Exercise requirements: Write out only the lines from the line containing "row Fremont: none -> 166 | 169 | 0 | 216" to the end of the listing below, both included, exactly as they stand. Drop the pictures.

Available data:

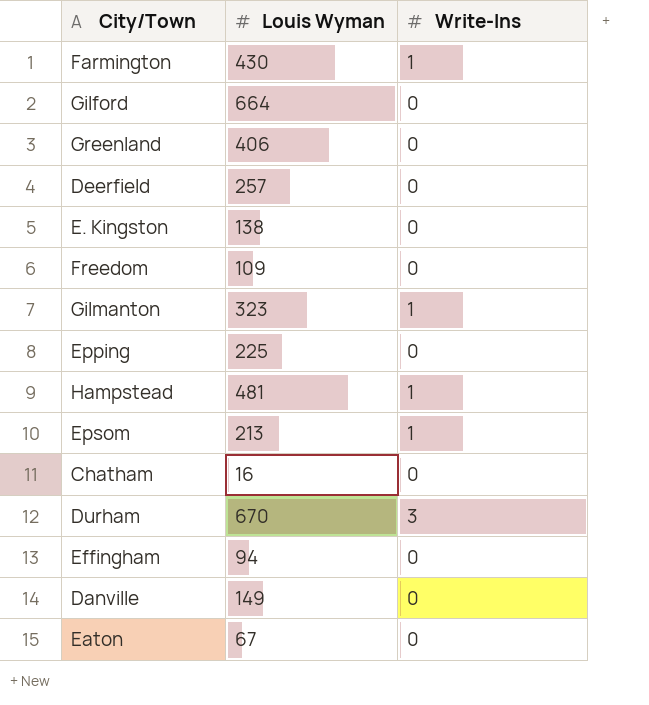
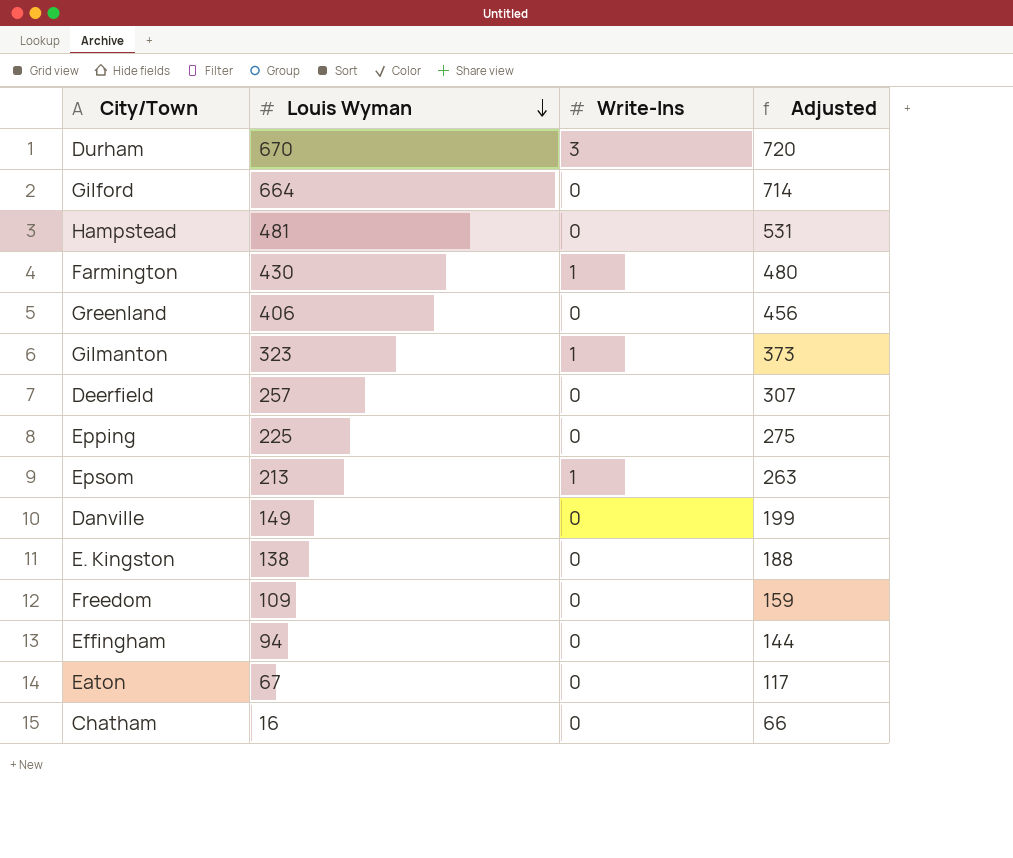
row order: none -> Louis Wyman descending
column Adjusted | formula: none -> [Louis Wyman] + 50
Hampstead | Write-Ins: 1 -> 0

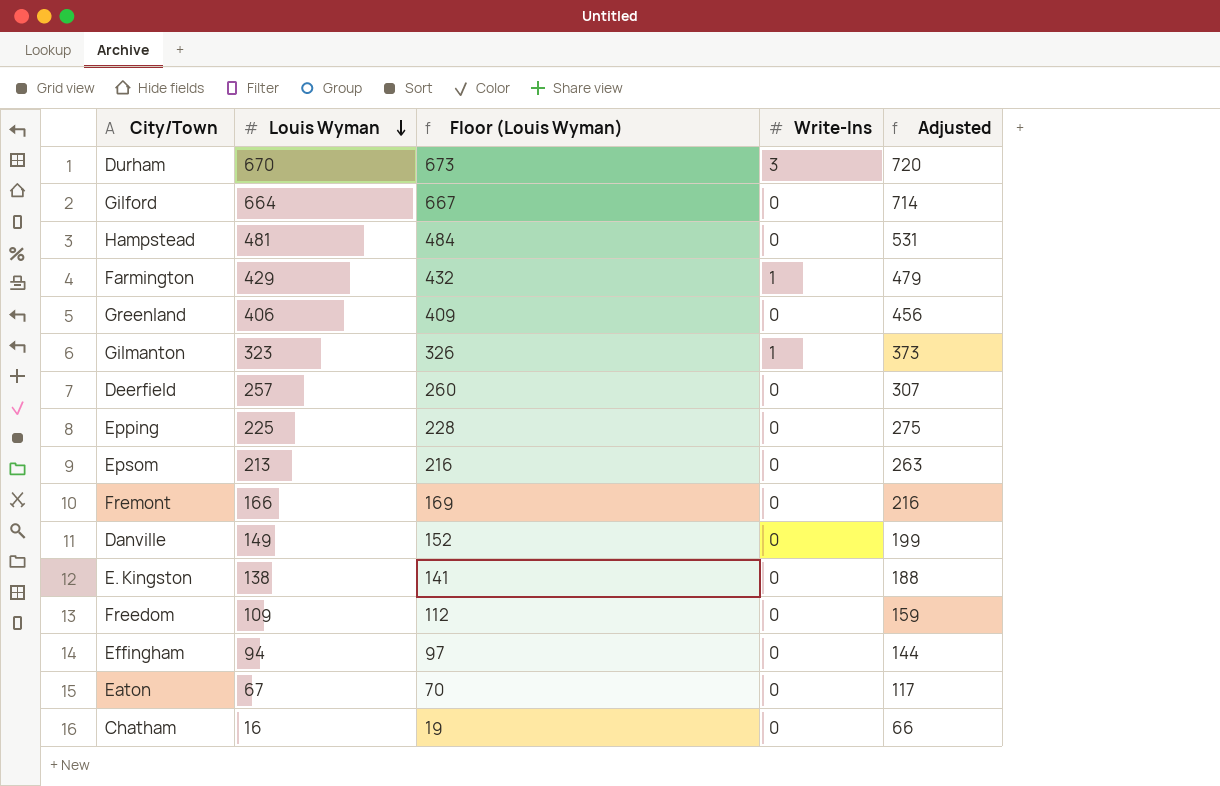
column Floor (Louis Wyman) | formula: none -> [Louis Wyman] + 3
Farmington | Louis Wyman: 430 -> 429
Farmington | Adjusted: 480 -> 479
Epsom | Write-Ins: 1 -> 0
row Fremont: none -> 166 | 169 | 0 | 216

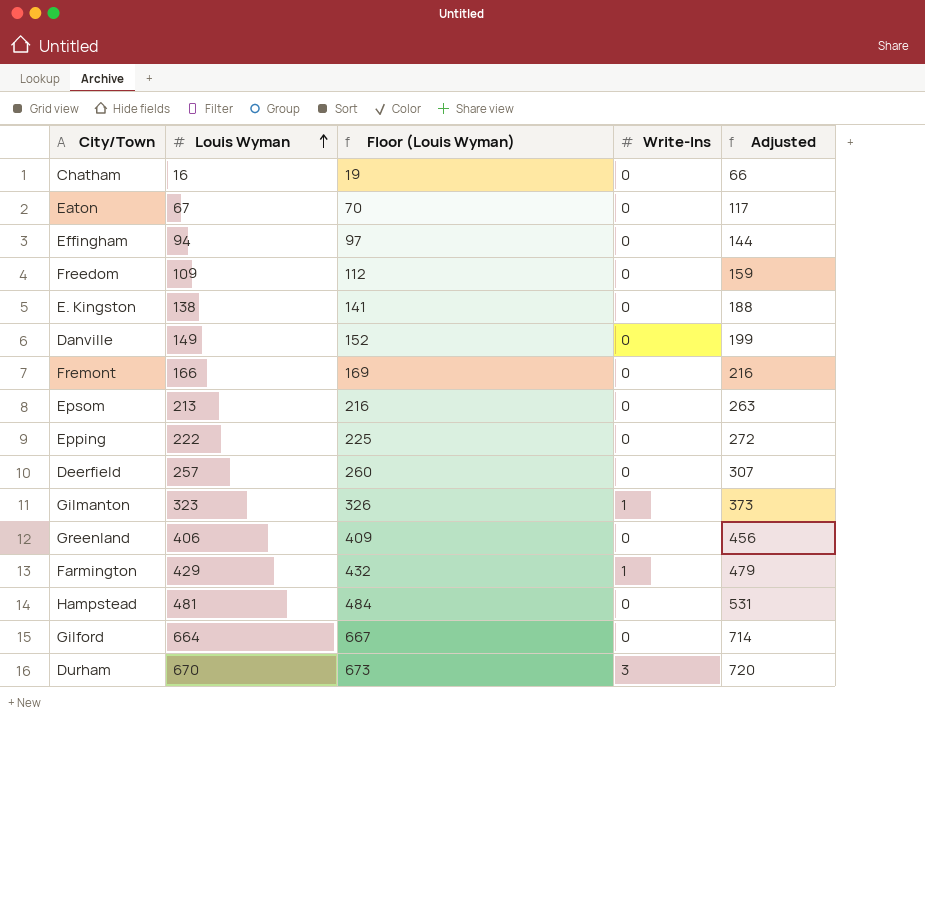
row order: Louis Wyman descending -> Louis Wyman ascending
Epping | Louis Wyman: 225 -> 222
Epping | Floor (Louis Wyman): 228 -> 225
Epping | Adjusted: 275 -> 272

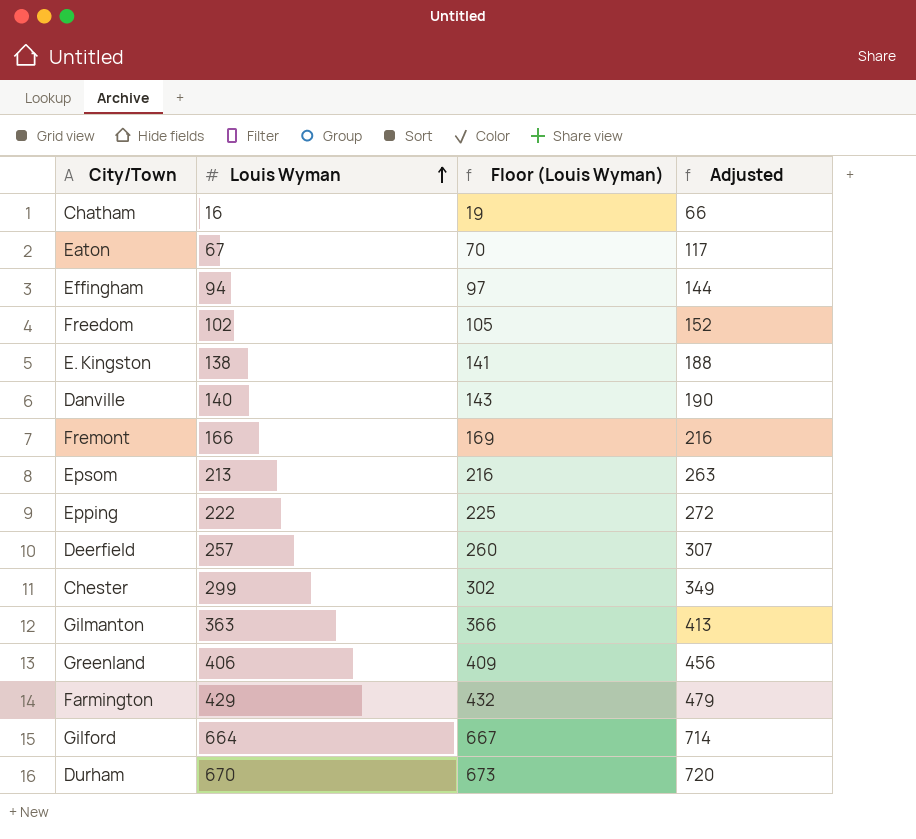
column Write-Ins | position: 4 -> none
row Hampstead: 481 | 484 | 0 | 531 -> none
Freedom | Louis Wyman: 109 -> 102
Freedom | Floor (Louis Wyman): 112 -> 105
Freedom | Adjusted: 159 -> 152
Danville | Louis Wyman: 149 -> 140
Danville | Floor (Louis Wyman): 152 -> 143
Danville | Adjusted: 199 -> 190
row Chester: none -> 299 | 302 | 349
Gilmanton | Louis Wyman: 323 -> 363
Gilmanton | Floor (Louis Wyman): 326 -> 366
Gilmanton | Adjusted: 373 -> 413

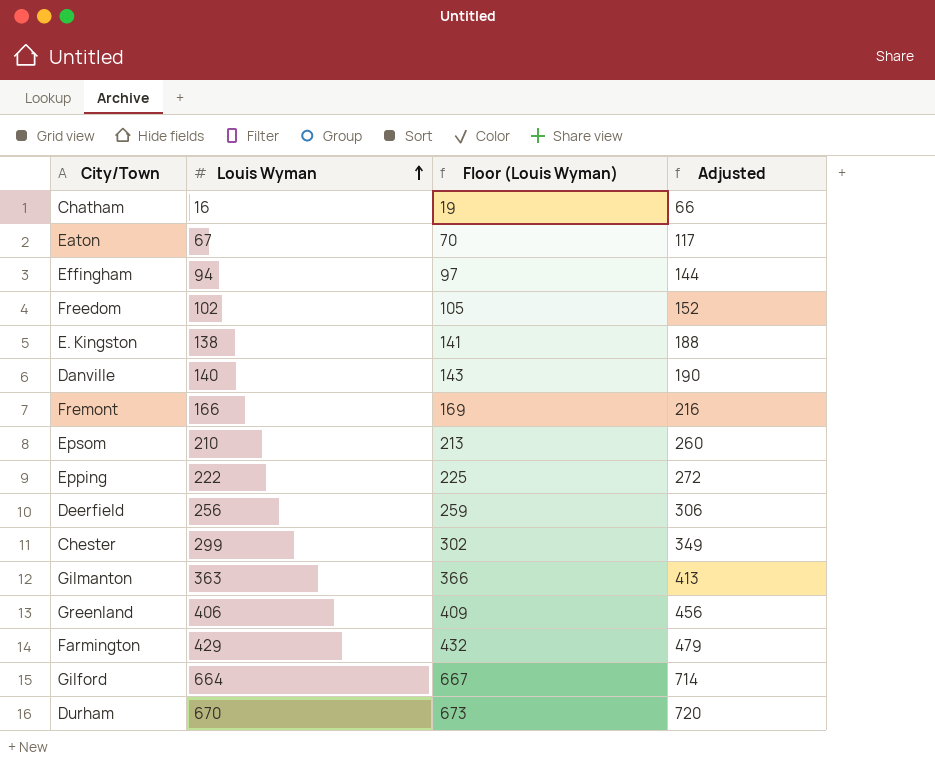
Epsom | Louis Wyman: 213 -> 210
Epsom | Floor (Louis Wyman): 216 -> 213
Epsom | Adjusted: 263 -> 260
Deerfield | Louis Wyman: 257 -> 256
Deerfield | Floor (Louis Wyman): 260 -> 259
Deerfield | Adjusted: 307 -> 306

Expected answer:
row Fremont: none -> 166 | 169 | 0 | 216

row order: Louis Wyman descending -> Louis Wyman ascending
Epping | Louis Wyman: 225 -> 222
Epping | Floor (Louis Wyman): 228 -> 225
Epping | Adjusted: 275 -> 272

column Write-Ins | position: 4 -> none
row Hampstead: 481 | 484 | 0 | 531 -> none
Freedom | Louis Wyman: 109 -> 102
Freedom | Floor (Louis Wyman): 112 -> 105
Freedom | Adjusted: 159 -> 152
Danville | Louis Wyman: 149 -> 140
Danville | Floor (Louis Wyman): 152 -> 143
Danville | Adjusted: 199 -> 190
row Chester: none -> 299 | 302 | 349
Gilmanton | Louis Wyman: 323 -> 363
Gilmanton | Floor (Louis Wyman): 326 -> 366
Gilmanton | Adjusted: 373 -> 413

Epsom | Louis Wyman: 213 -> 210
Epsom | Floor (Louis Wyman): 216 -> 213
Epsom | Adjusted: 263 -> 260
Deerfield | Louis Wyman: 257 -> 256
Deerfield | Floor (Louis Wyman): 260 -> 259
Deerfield | Adjusted: 307 -> 306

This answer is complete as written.